Andrew (Drew) Fox, PhD
Andrew Fox, PhD, is an Assistant Professor of Psychology at the University of California, Davis, and a core scientist in Neuroscience and Behavior at the California National Primate Research Center. He received his PhD from the University of Wisconsin-Madison, where he continued his postdoctoral training in the Department of Psychiatry. He has over 15 years of experience working with non-human primates to elucidate the neurobiology that underlies the development of brain-based disorders.
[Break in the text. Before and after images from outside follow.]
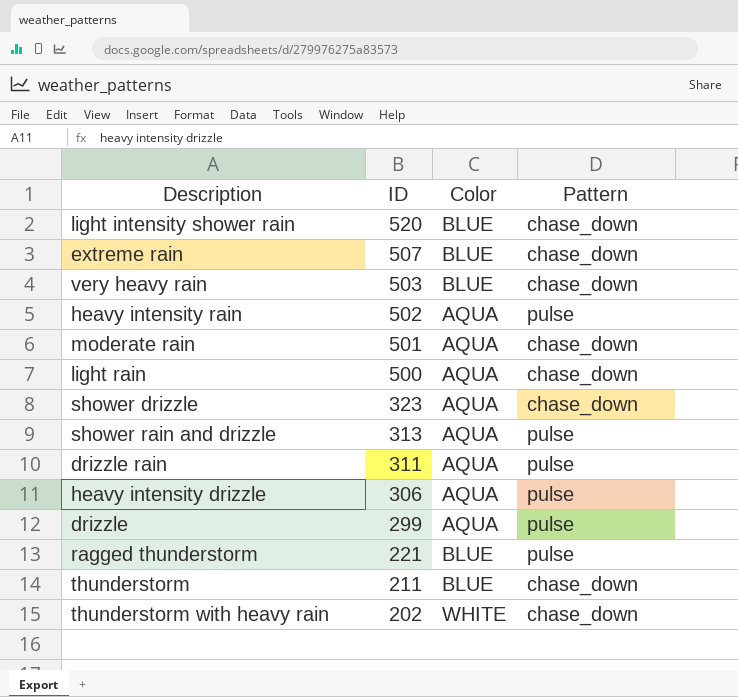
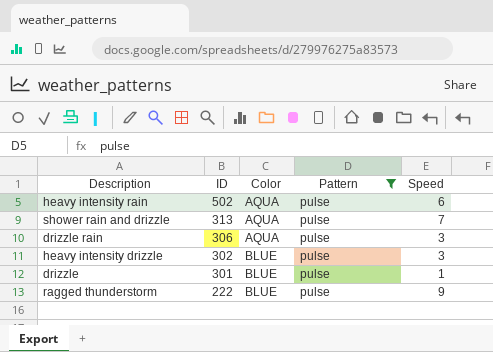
filter: none -> Pattern = pulse
column Speed | position: none -> 5
drizzle rain | ID: 311 -> 306
heavy intensity drizzle | ID: 306 -> 302
heavy intensity drizzle | Color: AQUA -> BLUE
drizzle | ID: 299 -> 301
drizzle | Color: AQUA -> BLUE
ragged thunderstorm | ID: 221 -> 222

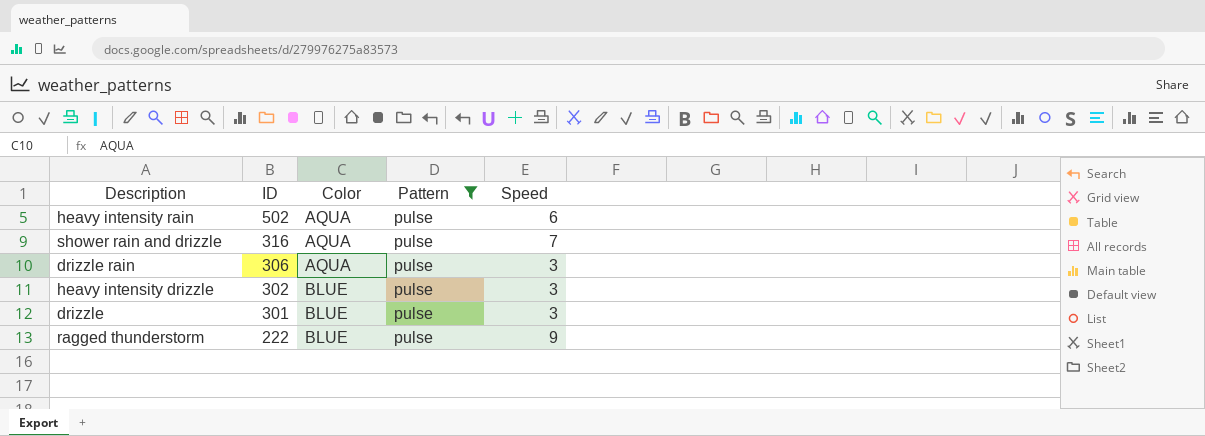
shower rain and drizzle | ID: 313 -> 316
drizzle | Speed: 1 -> 3

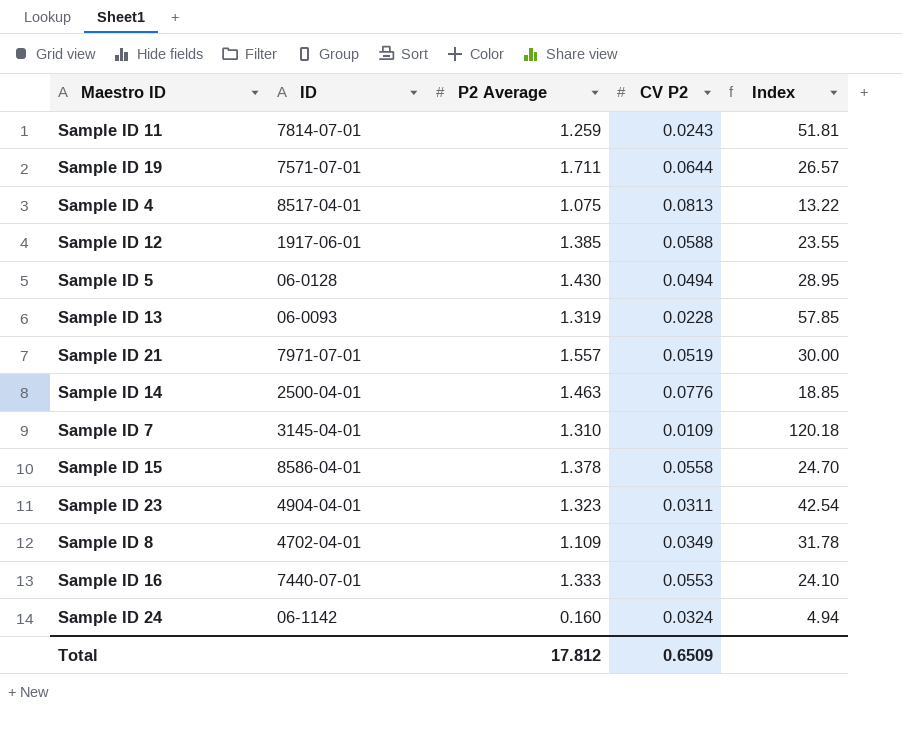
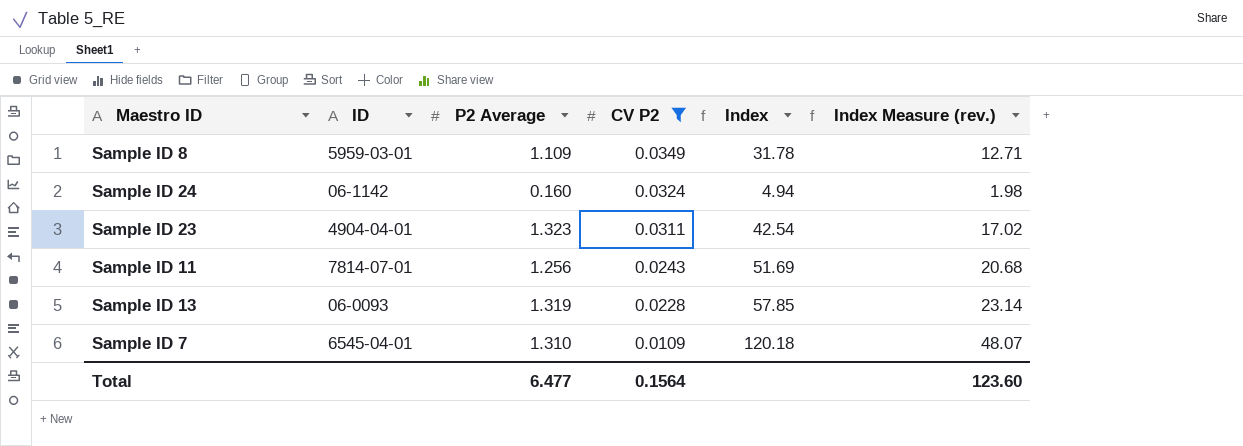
filter: none -> CV P2 <= 0.0349
row order: none -> CV P2 descending
column Index Measure (rev.) | formula: none -> [Index] * 0.4
Sample ID 8 | ID: 4702-04-01 -> 5959-03-01
Sample ID 11 | P2 Average: 1.259 -> 1.256
Sample ID 11 | Index: 51.81 -> 51.69
Sample ID 7 | ID: 3145-04-01 -> 6545-04-01
Total | P2 Average: 17.812 -> 6.477
Total | CV P2: 0.6509 -> 0.1564

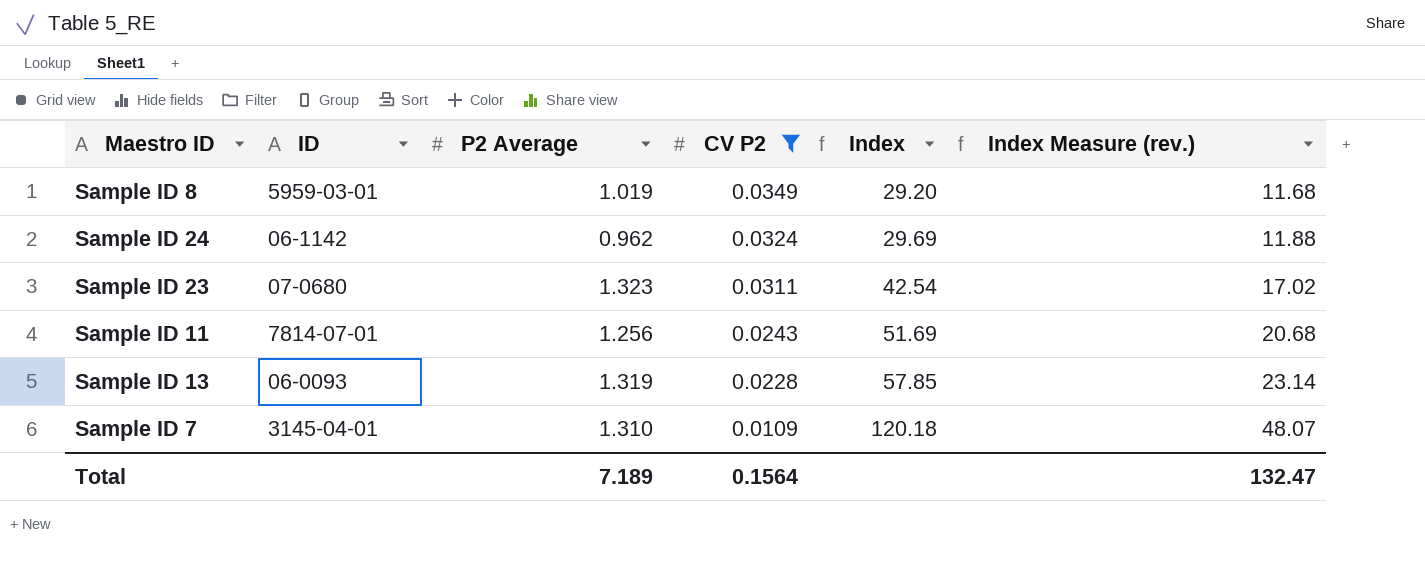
Sample ID 8 | P2 Average: 1.109 -> 1.019
Sample ID 8 | Index: 31.78 -> 29.20
Sample ID 8 | Index Measure (rev.): 12.71 -> 11.68
Sample ID 24 | P2 Average: 0.160 -> 0.962
Sample ID 24 | Index: 4.94 -> 29.69
Sample ID 24 | Index Measure (rev.): 1.98 -> 11.88
Sample ID 23 | ID: 4904-04-01 -> 07-0680
Sample ID 7 | ID: 6545-04-01 -> 3145-04-01
Total | P2 Average: 6.477 -> 7.189
Total | Index Measure (rev.): 123.60 -> 132.47

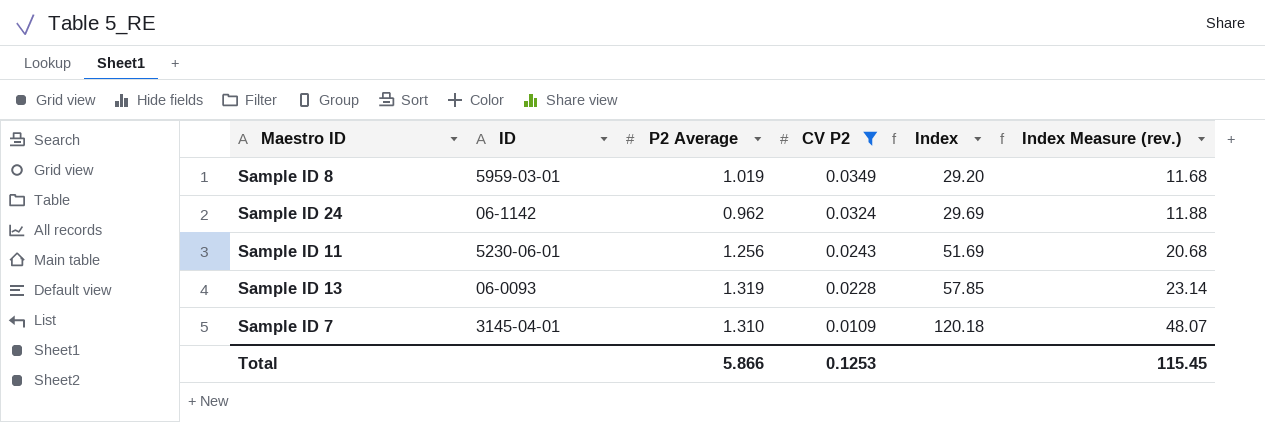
row Sample ID 23: 07-0680 | 1.323 | 0.0311 | 42.54 | 17.02 -> none
Sample ID 11 | ID: 7814-07-01 -> 5230-06-01
Total | P2 Average: 7.189 -> 5.866
Total | CV P2: 0.1564 -> 0.1253
Total | Index Measure (rev.): 132.47 -> 115.45

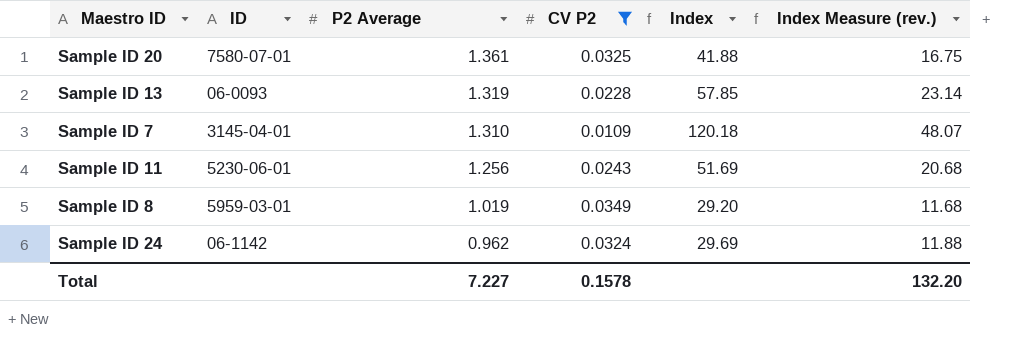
row order: CV P2 descending -> P2 Average descending
row Sample ID 20: none -> 7580-07-01 | 1.361 | 0.0325 | 41.88 | 16.75
Total | P2 Average: 5.866 -> 7.227
Total | CV P2: 0.1253 -> 0.1578
Total | Index Measure (rev.): 115.45 -> 132.20

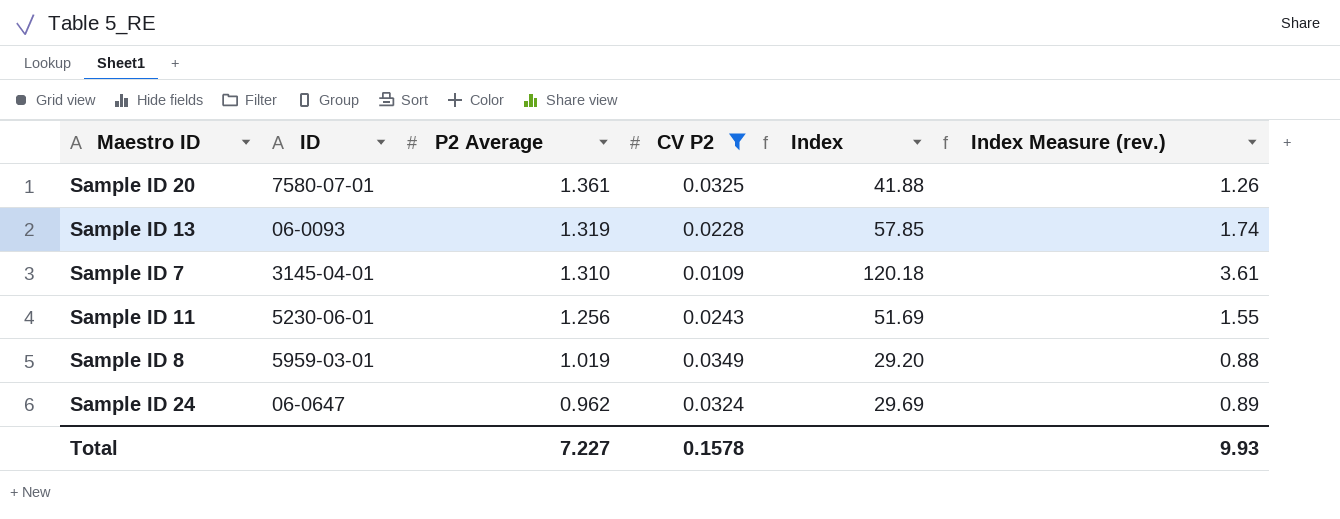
column Index Measure (rev.) | formula: [Index] * 0.4 -> [Index] * 0.03
Sample ID 24 | ID: 06-1142 -> 06-0647
Total | Index Measure (rev.): 132.20 -> 9.93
His lab strives to integrate across methodologies and scale to gain neurobiological insights, and has incorporated data from, automated behavioral analysis, non-invasive brain imaging (e.g., MRI, PET), whole-genome sequencing, single-nuclear RNA-seq,, and viral-vector manipulations, among others. This extensive experience with primate models sets the stage for ongoing Parkinson’s-relevant research using cutting-edge methodologies. The Fox lab’s integrative approach to primate neuroscience is focused on a refined of understanding of the primate brain that bridges across molecular, systems, and behavioral neuroscience.